QuoteAnd I think it's over the point to say that Beethoven's music is sentimental. This label should be reserved to the late romantic composers.

First read this:

https://archive.org/details/naivesentimental00schi

and then come back with comments.

Thanks and kudos.

"Great music is that which penetrates the ear with facility and leaves the memory with difficulty. Magical music never leaves the memory." — Thomas Beecham

Florestan

Quote from: premont on July 04, 2023, 11:26:00 AMI always have maintained that the composer is the most important part in the composer-performer-listener chain. Without him no music at all for the two other parts to study and listen to.
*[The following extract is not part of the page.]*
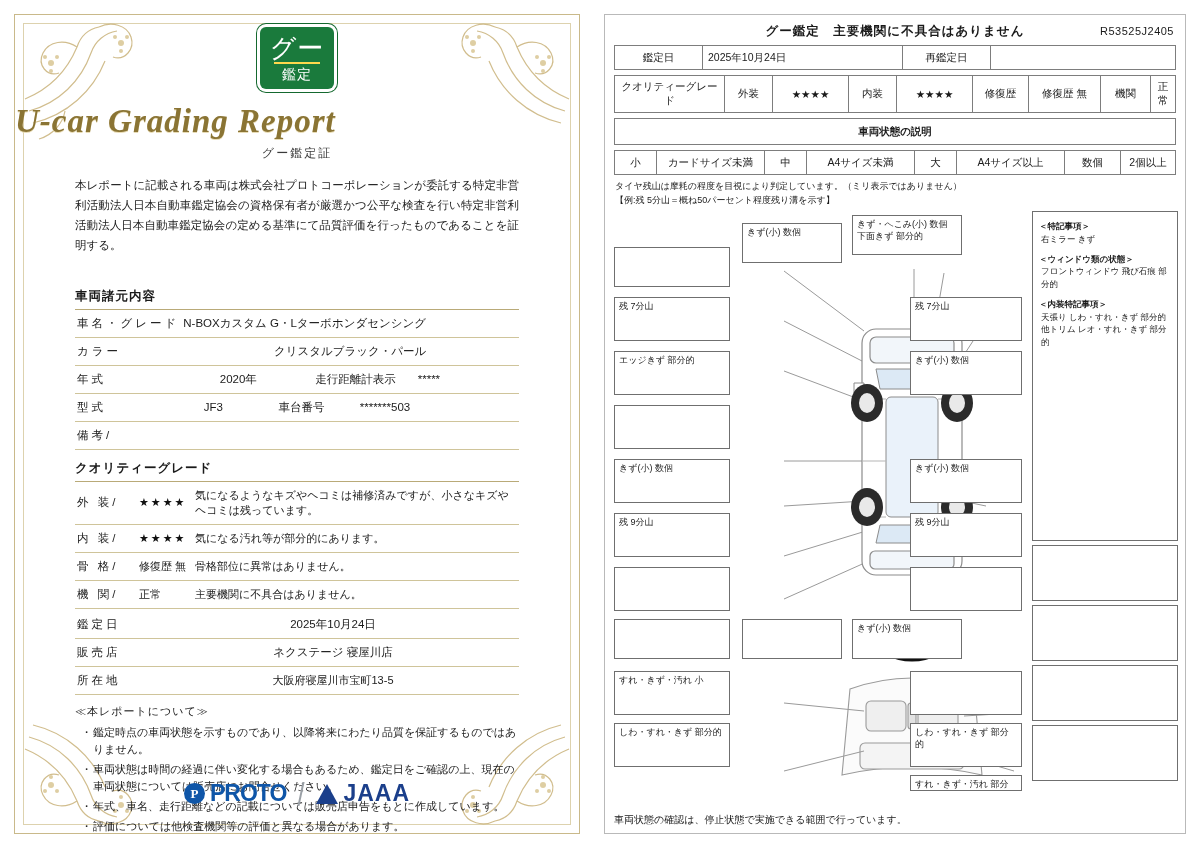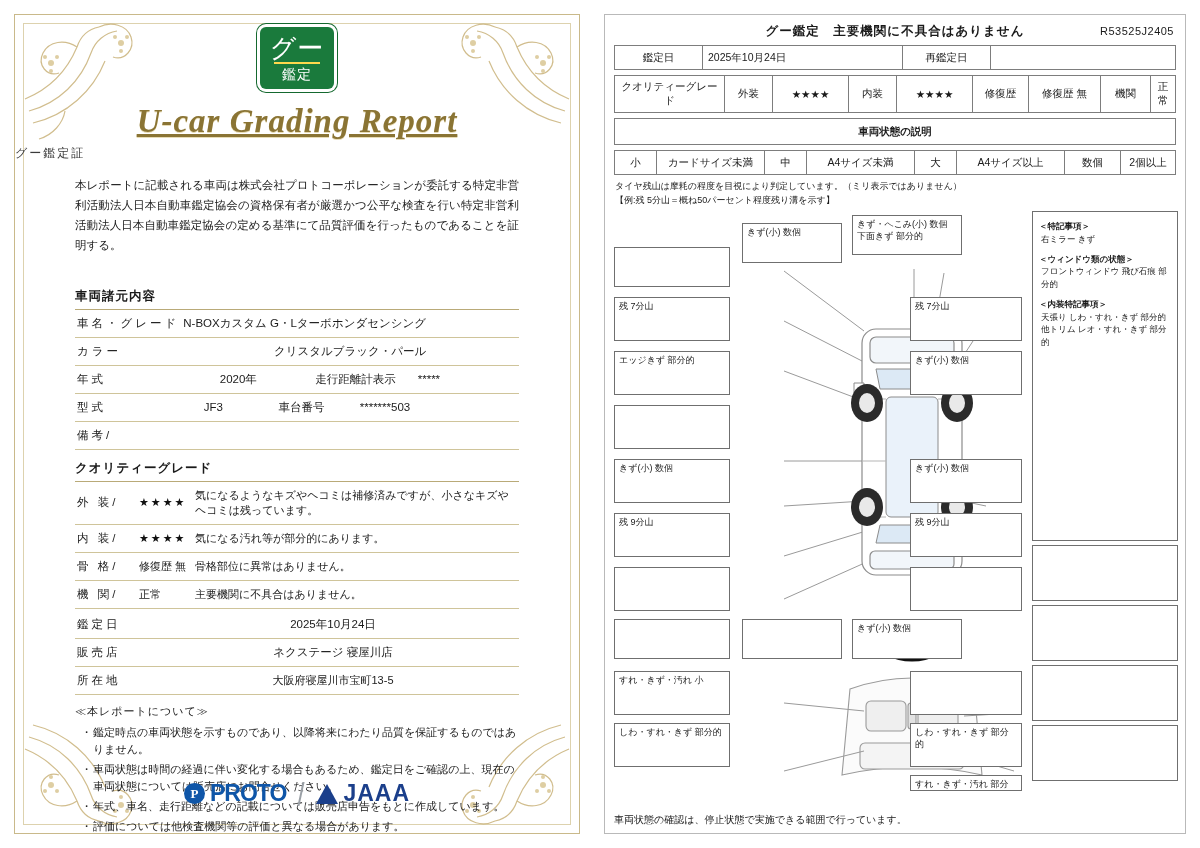"U-car Grading Report" .cert-title { text-align: center -> left; text-decoration: underline -> none }
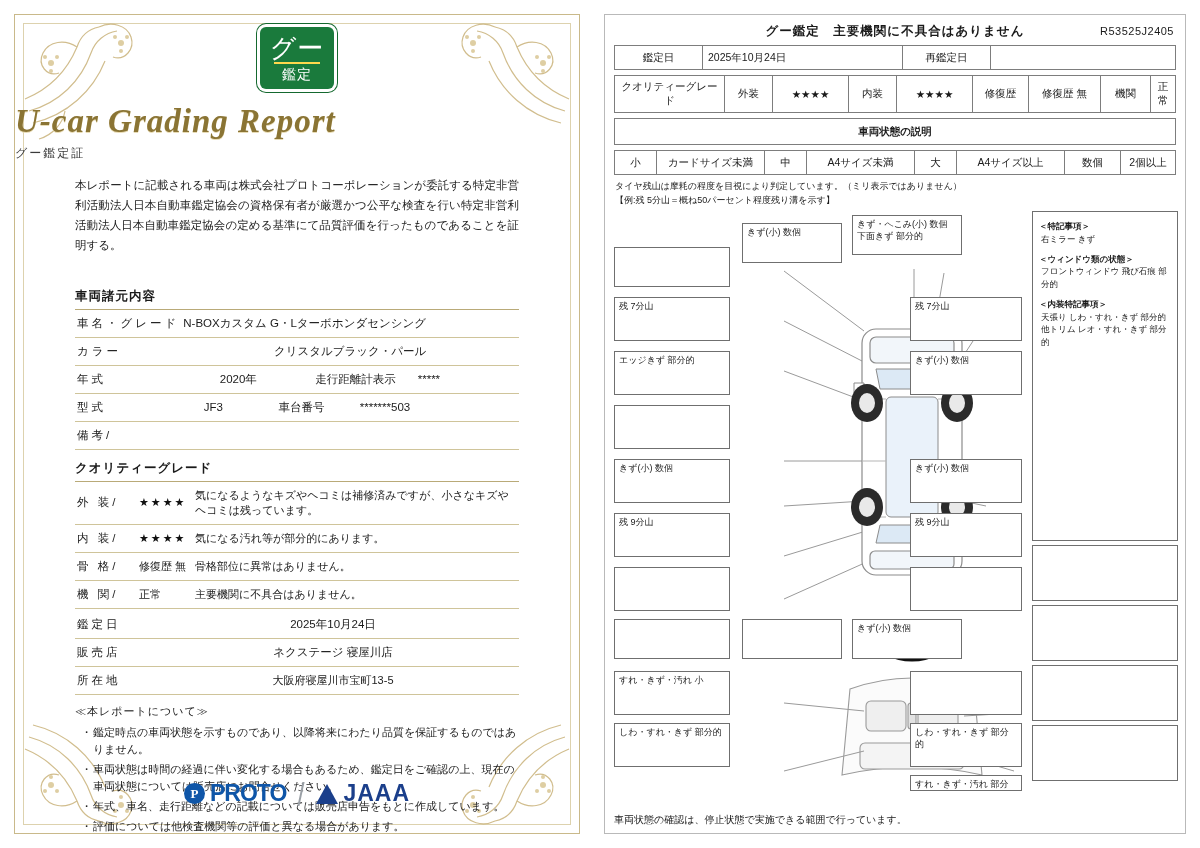"グー鑑定証" .cert-subtitle { text-align: left -> center }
Agreed but with a major correction: music is first and foremost for being listened to, not for being studied. You --- tellingly --- reverted the natural order of things.

QuoteOf course the performer is important too, but it is possible for many of us to perceive the music through score reading.

Kudos to you for perceiving Bach's music through reaading the scores --- just be aware that this is as anachronistic and as un-HIP a practice as it gets. I ask again: how many, if any single one, of the members of the premier audience of a Bach's Sunday cantata would have studied its score afterwards?
"Great music is that which penetrates the ear with facility and leaves the memory with difficulty. Magical music never leaves the memory." — Thomas Beecham

prémont

Quote from: Florestan on July 04, 2023, 11:59:56 AMIt's only post-Beethoven that we have been exceedingly fed on, and nauseatingly stuffed with, the misguided and misplaced notion that all music worth listening to must perforce be reflective and thoughtful, i.e. that it must perforce be some sort of science and/or philosophy.

I'm afraid (actually, I'm not afraid at all, I'm certain) that back in the days where recording technology was unknown, this is exactly what happened. Heck, Kant himself stated --- correctly --- something to the effect that music was the most ephemereal and inconsequential of all arts because once the music stopped there was nothing to think about anymore, and therefore music was nothing more than mere entertainment.

I also submit to you (plural) the proposition that listening to any Bach's sacred cantata in the privacy of one's home, through the most SOTA equipment there is and as a complete atheist is the most anachronistic and un-HIP way of listening. 


I don't use music for entertainment and this is decisive for my choice of what music to listen to, which for the most part is Early music (before 1750). For me, listening to music is not very different from reading a novel, you have to concentrate and immerse yourself in the material to get a taste of the artistic experience the composer may have intended. This will be a dull experience if the music is of the kind "in one ear out the other". Yes. waste of time.

It's true that our age with technically more or less perfect repetitive home listening is in a way anachronistic, but I don't feel obliged by how music was listened to hundreds of years ago when our way of listening to day serves the music much better and gives us a much richer experience. This is true both of concerts (recitals) and home listening.

Quote from: Florestan on July 04, 2023, 11:59:56 AMDo you imply that listening to Mozart's music is bad for one's mentally hygienic state of mind?

If no, then please clarify your point.

Of course not. Mozart's music (when entertainment music) is etirely harmless, but I just stated that I have no need for this kind of music and that other composers' music (listening music) does much more for me.

Quote from: Florestan on July 04, 2023, 11:59:56 AMFirst read this:

https://archive.org/details/naivesentimental00schi

and then come back with comments.

Schiller (and Kant) are great authors but they haven't witnessed our age and their words can't be used as guidelines for how to listen to music to day under quite other circumstances than then.

Any so-called free choice is only a choice between the available options.